### Problem to work on
Every entry is to be transcribed as it stands. Images stay out.

** Task input follows **

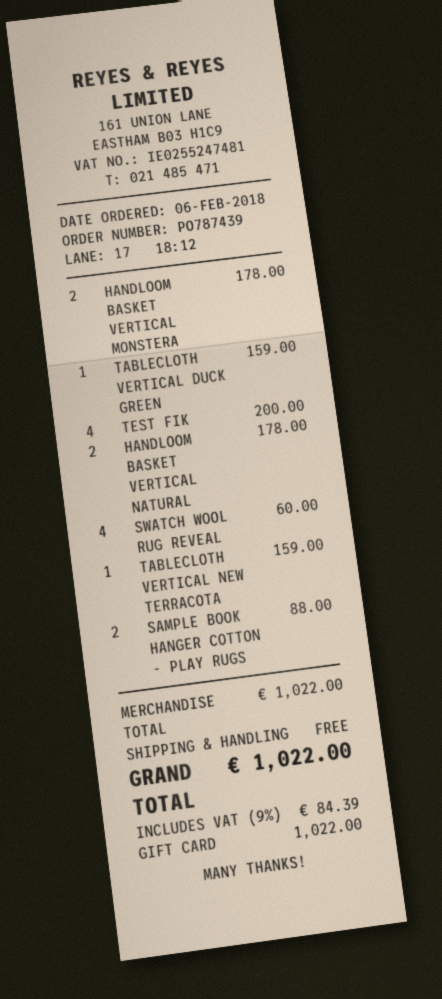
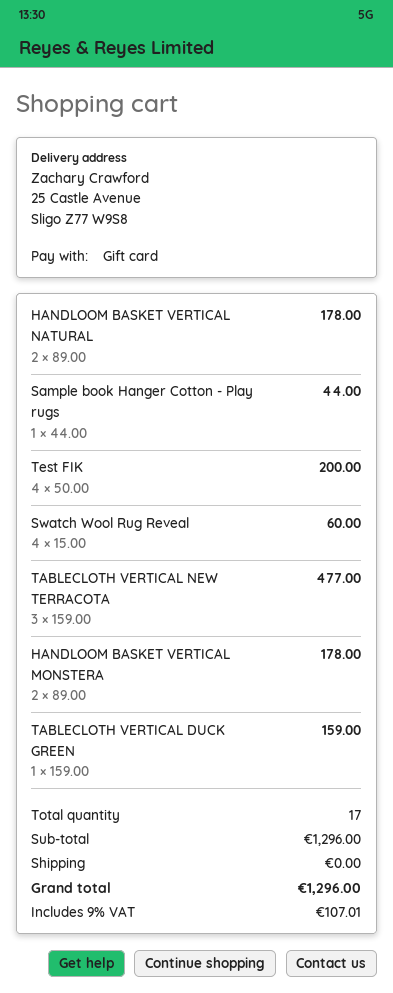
TABLECLOTH VERTICAL NEW TERRACOTA: 1 for 159.00 -> 3 for 477.00
SAMPLE BOOK HANGER COTTON - PLAY RUGS: 2 for 88.00 -> 1 for 44.00
subtotal: 1022.00 -> 1296.00
tax: 9% = 84.39 -> 9% = 107.01
total: 1022.00 -> 1296.00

** End of Task input **

### Exercise solution
TABLECLOTH VERTICAL NEW TERRACOTA: 1 for 159.00 -> 3 for 477.00
SAMPLE BOOK HANGER COTTON - PLAY RUGS: 2 for 88.00 -> 1 for 44.00
subtotal: 1022.00 -> 1296.00
tax: 9% = 84.39 -> 9% = 107.01
total: 1022.00 -> 1296.00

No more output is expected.